Transcribe the data underneath exactly. No images belong in your version.

• **Information provided**
****************

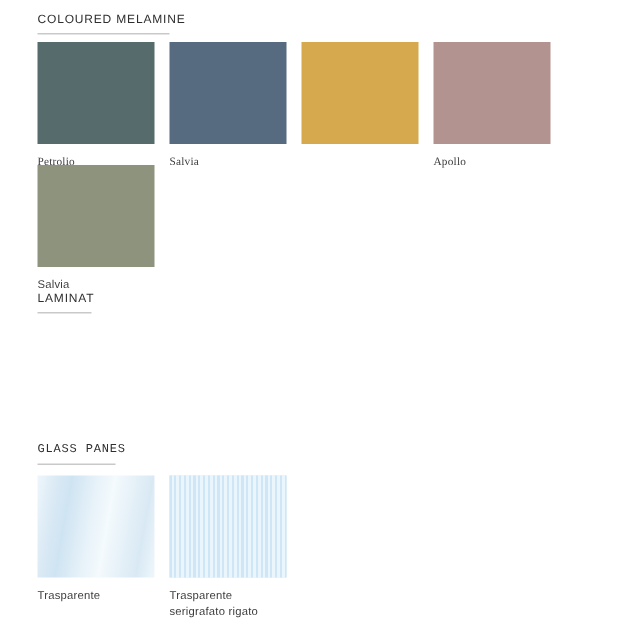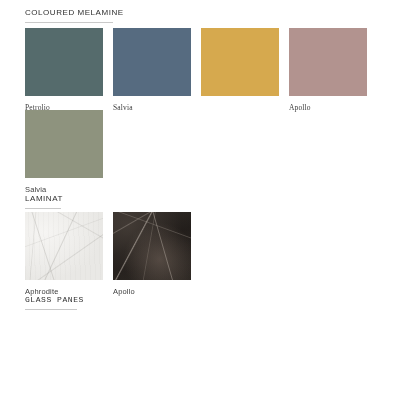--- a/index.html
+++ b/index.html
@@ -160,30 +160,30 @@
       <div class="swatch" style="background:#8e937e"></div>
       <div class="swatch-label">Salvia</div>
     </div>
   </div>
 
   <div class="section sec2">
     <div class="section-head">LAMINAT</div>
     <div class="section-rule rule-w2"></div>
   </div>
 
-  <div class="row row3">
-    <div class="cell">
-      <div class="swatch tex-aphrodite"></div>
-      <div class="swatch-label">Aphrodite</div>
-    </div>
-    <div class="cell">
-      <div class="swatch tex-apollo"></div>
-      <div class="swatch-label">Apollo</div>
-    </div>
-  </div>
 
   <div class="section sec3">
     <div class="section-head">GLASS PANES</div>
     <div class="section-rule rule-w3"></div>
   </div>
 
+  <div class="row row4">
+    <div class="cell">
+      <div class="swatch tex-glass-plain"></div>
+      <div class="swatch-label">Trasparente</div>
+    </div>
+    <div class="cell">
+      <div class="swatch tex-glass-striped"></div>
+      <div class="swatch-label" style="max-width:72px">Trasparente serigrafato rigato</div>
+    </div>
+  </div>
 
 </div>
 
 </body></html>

****************

• **Exercise response**
--- a/index.html
+++ b/index.html
@@ -160,30 +160,30 @@
       <div class="swatch" style="background:#8e937e"></div>
       <div class="swatch-label">Salvia</div>
     </div>
   </div>
 
   <div class="section sec2">
     <div class="section-head">LAMINAT</div>
     <div class="section-rule rule-w2"></div>
   </div>
 
-  <div class="row row3">
-    <div class="cell">
-      <div class="swatch tex-aphrodite"></div>
-      <div class="swatch-label">Aphrodite</div>
-    </div>
-    <div class="cell">
-      <div class="swatch tex-apollo"></div>
-      <div class="swatch-label">Apollo</div>
-    </div>
-  </div>
 
   <div class="section sec3">
     <div class="section-head">GLASS PANES</div>
     <div class="section-rule rule-w3"></div>
   </div>
 
+  <div class="row row4">
+    <div class="cell">
+      <div class="swatch tex-glass-plain"></div>
+      <div class="swatch-label">Trasparente</div>
+    </div>
+    <div class="cell">
+      <div class="swatch tex-glass-striped"></div>
+      <div class="swatch-label" style="max-width:72px">Trasparente serigrafato rigato</div>
+    </div>
+  </div>
 
 </div>
 
 </body></html>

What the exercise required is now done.